Your assignment: Leave the pictures in the listing below aside and reproduce exactly the lines starting with the one with "[784,1077,833,1091] above ->" and going on through the one with "(168, 359) none -> (238, 213) //", both ends included.

Records for the task:
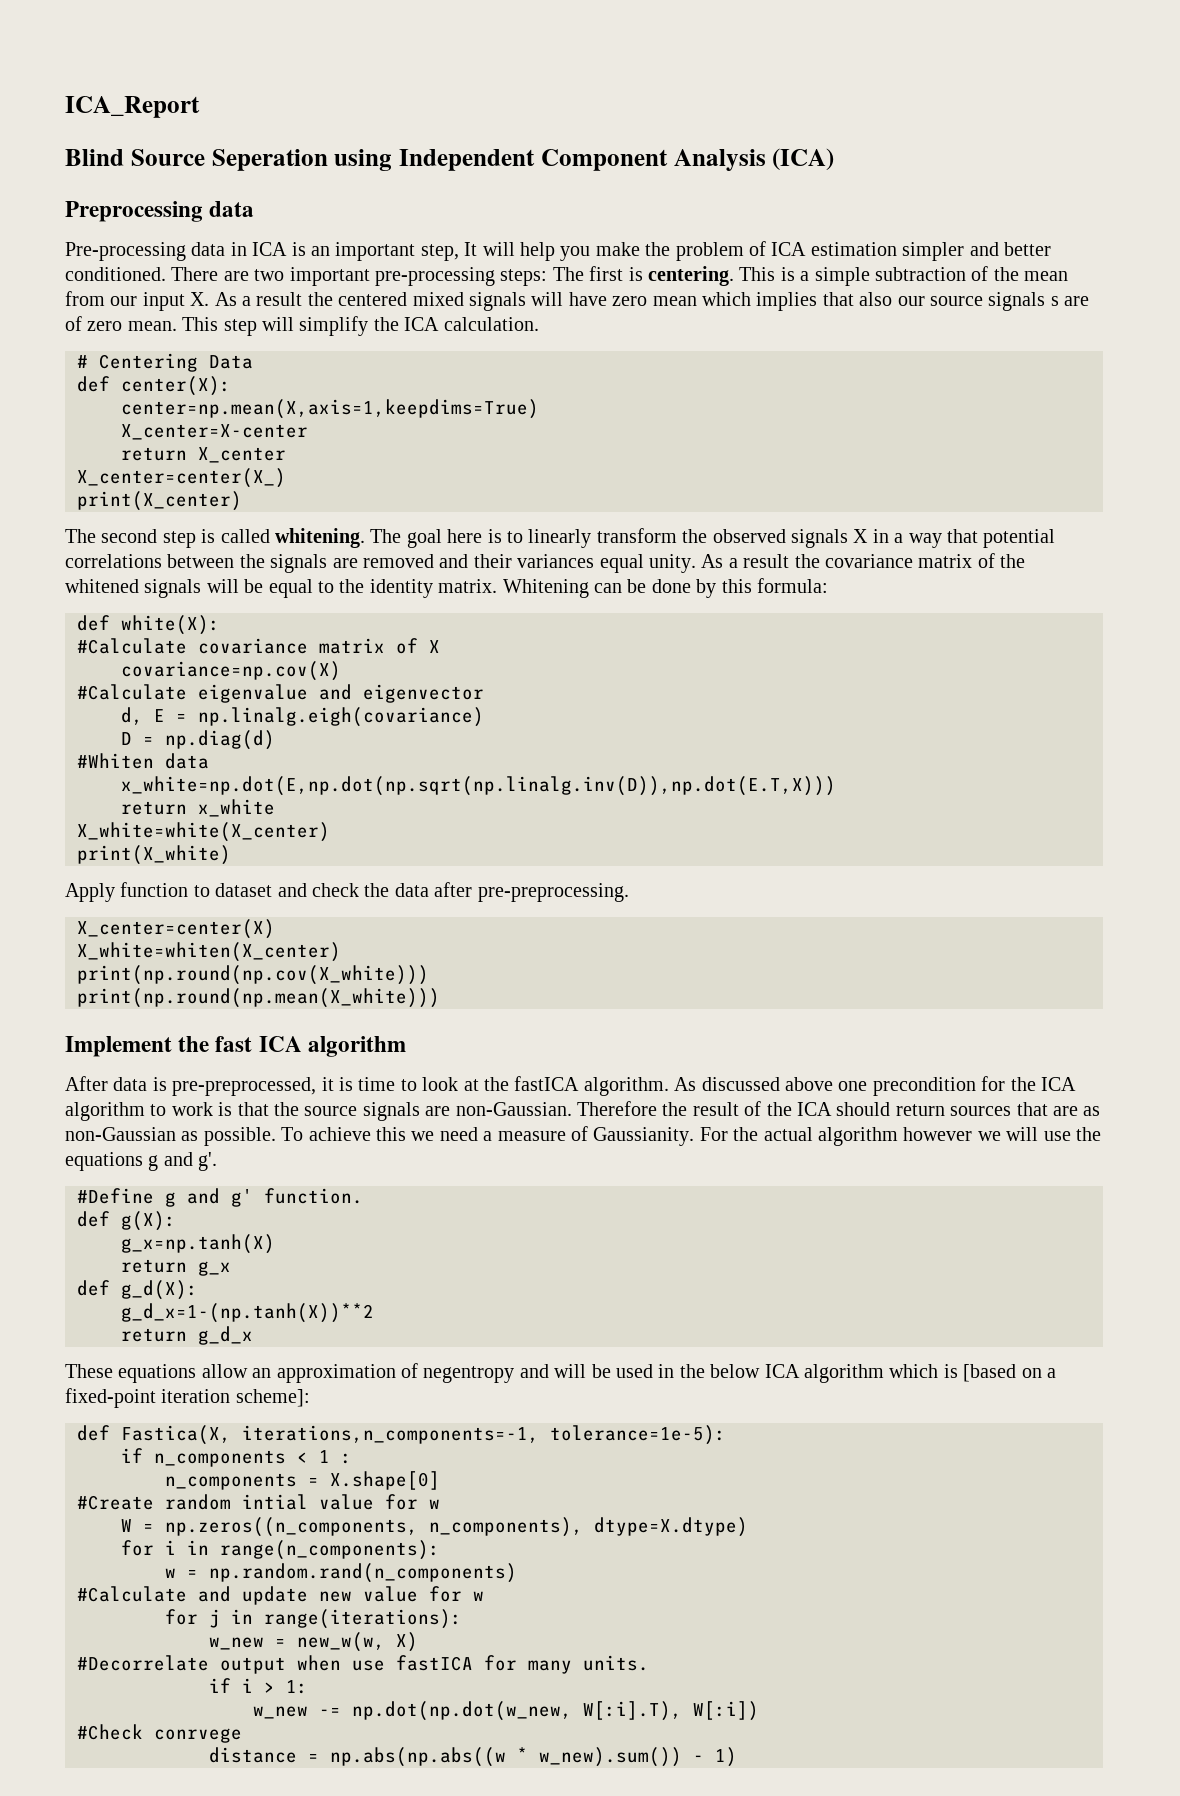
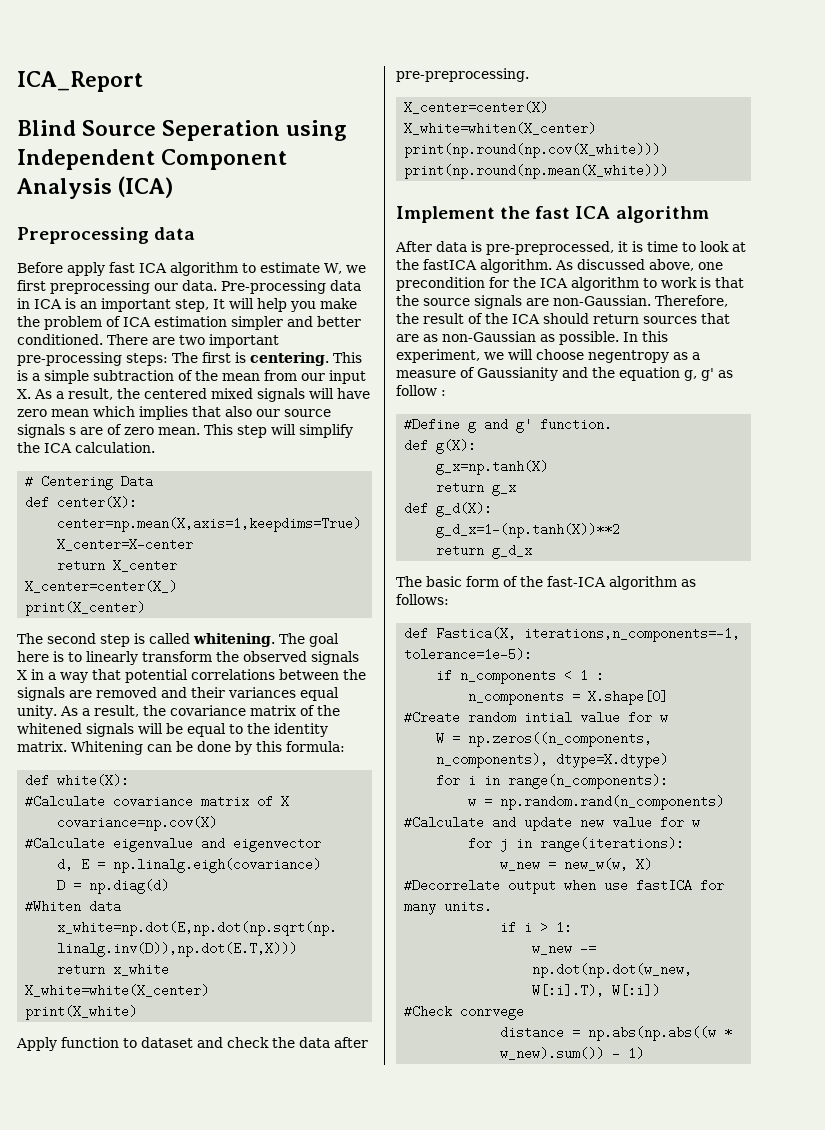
(255, 209) none -> [17,262,366,276] [17,280,217,294] Before apply fast ICA algorithm to estimate W, we first preprocessing our data.
[256,292,303,306] result -> [68,388,113,400] result,
[743,554,790,568] result -> [93,705,139,717] result,
[784,1077,833,1091] above -> [649,259,694,271] above,
[577,1101,657,1116] Therefore -> [655,295,728,307] Therefore,
[281,1126,1101,1146] [65,1152,218,1171] To achieve this we need a measure of Gaussianity. For the actual algorithm however we will use the equations g and g'. -> [623,331,668,342] [396,349,700,363] [396,367,733,381] [396,385,446,396] In this experiment, we will choose negentropy as a measure of Gaussianity and the equation g, g' as follow :
[65,1363,1056,1383] [65,1388,310,1408] These equations allow an approximation of negentropy and will be used in the below ICA algorithm which is [based on a fixed-point iteration scheme]: -> [396,576,696,590] [396,594,449,605] The basic form of the fast-ICA algorithm as follows:

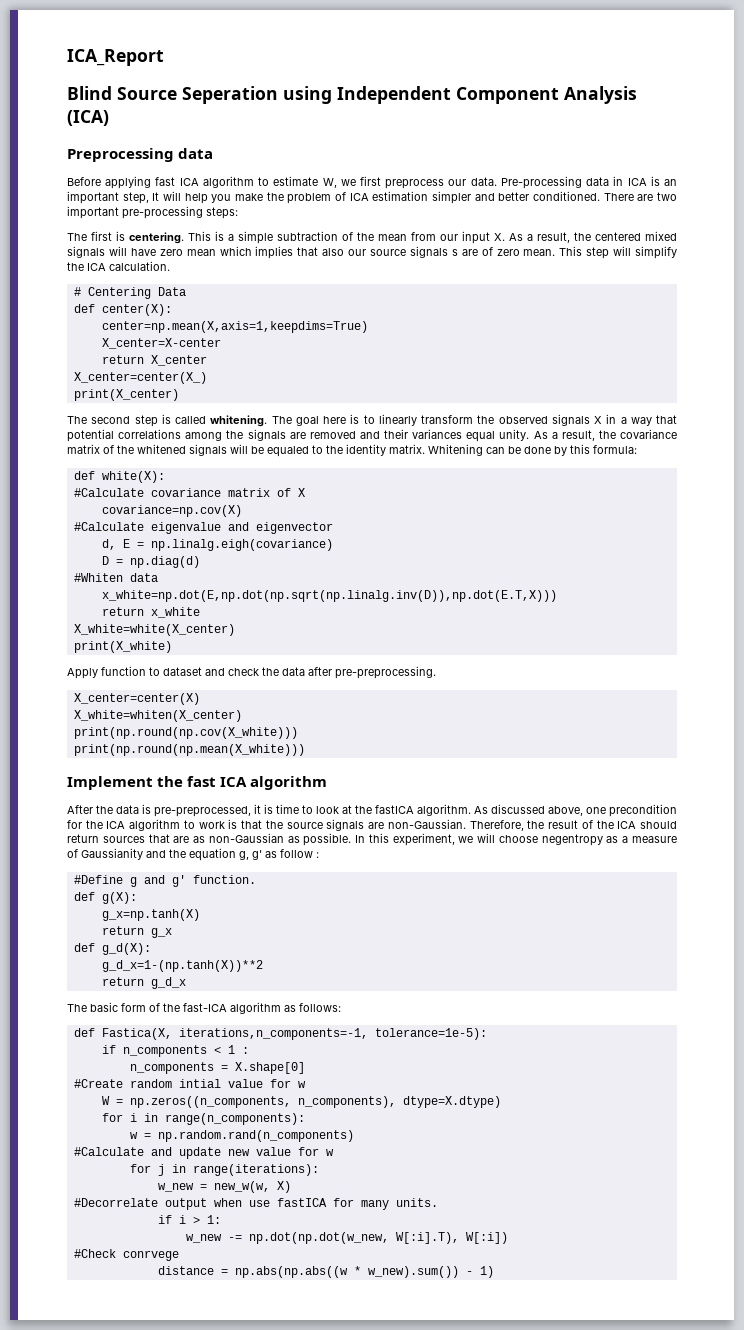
[67,262,105,276] apply -> [105,176,152,189] applying
[50,280,150,294] preprocessing -> [385,179,445,189] preprocess
(168, 359) none -> (238, 213) //
[279,669,339,680] between -> [185,432,223,441] among
[187,723,226,737] equal -> [267,446,309,457] equaled
(432, 246) none -> [96,805,113,814] the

Answer:
[784,1077,833,1091] above -> [649,259,694,271] above,
[577,1101,657,1116] Therefore -> [655,295,728,307] Therefore,
[281,1126,1101,1146] [65,1152,218,1171] To achieve this we need a measure of Gaussianity. For the actual algorithm however we will use the equations g and g'. -> [623,331,668,342] [396,349,700,363] [396,367,733,381] [396,385,446,396] In this experiment, we will choose negentropy as a measure of Gaussianity and the equation g, g' as follow :
[65,1363,1056,1383] [65,1388,310,1408] These equations allow an approximation of negentropy and will be used in the below ICA algorithm which is [based on a fixed-point iteration scheme]: -> [396,576,696,590] [396,594,449,605] The basic form of the fast-ICA algorithm as follows:

[67,262,105,276] apply -> [105,176,152,189] applying
[50,280,150,294] preprocessing -> [385,179,445,189] preprocess
(168, 359) none -> (238, 213) //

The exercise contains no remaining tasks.